Enfin et surtout, pour accélérer le développement des emplois de services de relation client, il faut proposer un environnement favorable qui enclenchera le cercle vertueux de l’économie, avec des services à haute valeur ajoutée (financiers, consulting, informatique, communication & publicité, etc.), l’ensemble générant des besoins de services opérationnels (logistique, sécurité, propreté, maintenance, etc.) qui, par les emplois qu’ils créent, alimentent la consommation des services aux particuliers (tourisme, restauration, relation client, transports, etc.) qui à leur tour créent des emplois liés aux besoins des familles, non délocalisables (les services à la personne).

Comment définissez-vous cet environnement favorable ?

Un environnement favorable, cela consiste à :

  • baisser les prélèvements obligatoires sur les entreprises de services,
  • introduire la notion de client dans la relation de travail (autoriser le travail du dimanche, tenir compte des délais de prévenance pour le dimensionnement des équipes, redéfinition de la notion d’horaires individuels et collectifs, etc.),
  • faciliter le multi-employeurs pour favoriser le travail à temps complet et libérer le salarié de la gestion de plusieurs contrats à temps partiel,
  • valoriser les services dans les diplômes (dominés par la technique) et imprégner le discours officiel et médiatique, qui aujourd’hui dévalorise la palette des métiers de services.
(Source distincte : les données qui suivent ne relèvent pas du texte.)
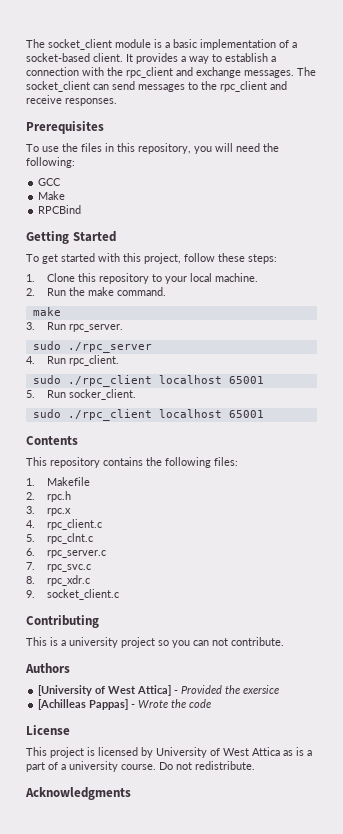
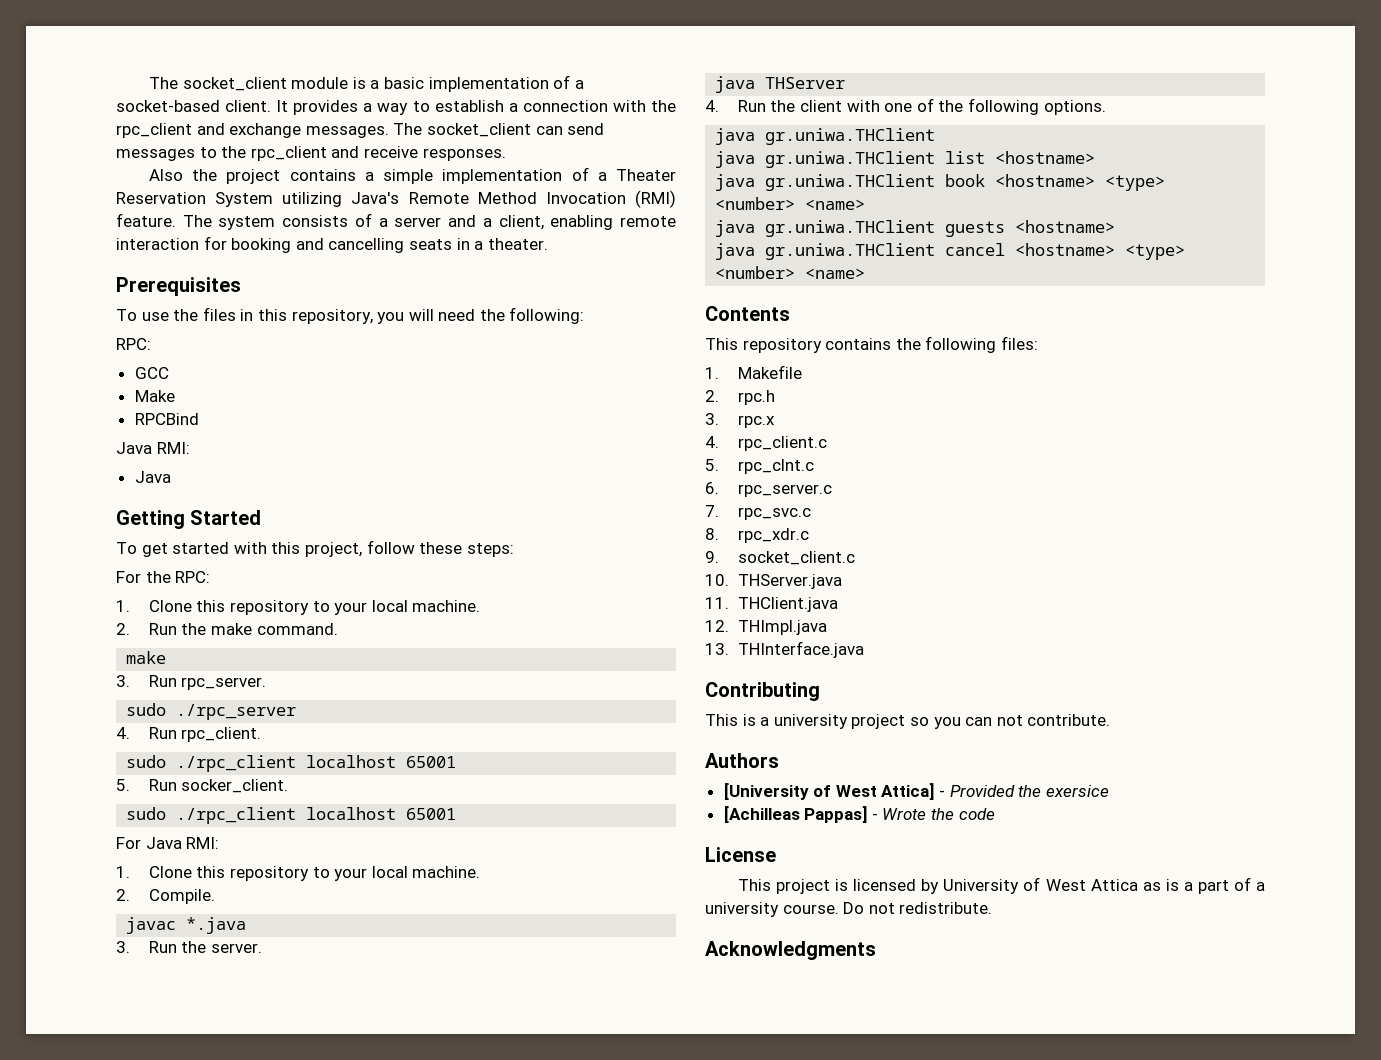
+ Also the project contains a simple implementation of a Theater Reservation System utilizing Java's Remote Method Invocation (RMI) feature. The system consists of a server and a client, enabling remote interaction for booking and cancelling seats in a theater.
  To use the files in this repository, you will need the following:
+ RPC:
  RPCBind
+ Java RMI:
+ Java
+ For the RPC:
+ For Java RMI:
+ 1. Clone this repository to your local machine.
+ 2. Compile.
+ javac *.java
+ 3. Run the server.
+ java THServer
+ 4. Run the client with one of the following options.
+ java gr.uniwa.TΗClient
+ java gr.uniwa.TΗClient list <hostname>
+ java gr.uniwa.TΗClient book <hostname> <type> <number> <name>
+ java gr.uniwa.TΗClient guests <hostname>
+ java gr.uniwa.TΗClient cancel <hostname> <type> <number> <name>
+ 10. THServer.java
+ 11. THClient.java
+ 12. THImpl.java
+ 13. THInterface.java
Ces métiers exigent des compétences comportementales fortes, créatrices de lien social, qui ne sont jamais prises en compte dans les formations initiales,
  • développer le partenariat public/privé et la gestion déléguée à l’ensemble des services supports pour permettre de recentrer la fonction publique nationale et territoriale sur son cœur de métier et d’adapter ses effectifs en conséquence. Cela permettrait une diminution des prélèvements obligatoires et favoriserait l’émergence de TPE/PME de services implantées dans leur territoire.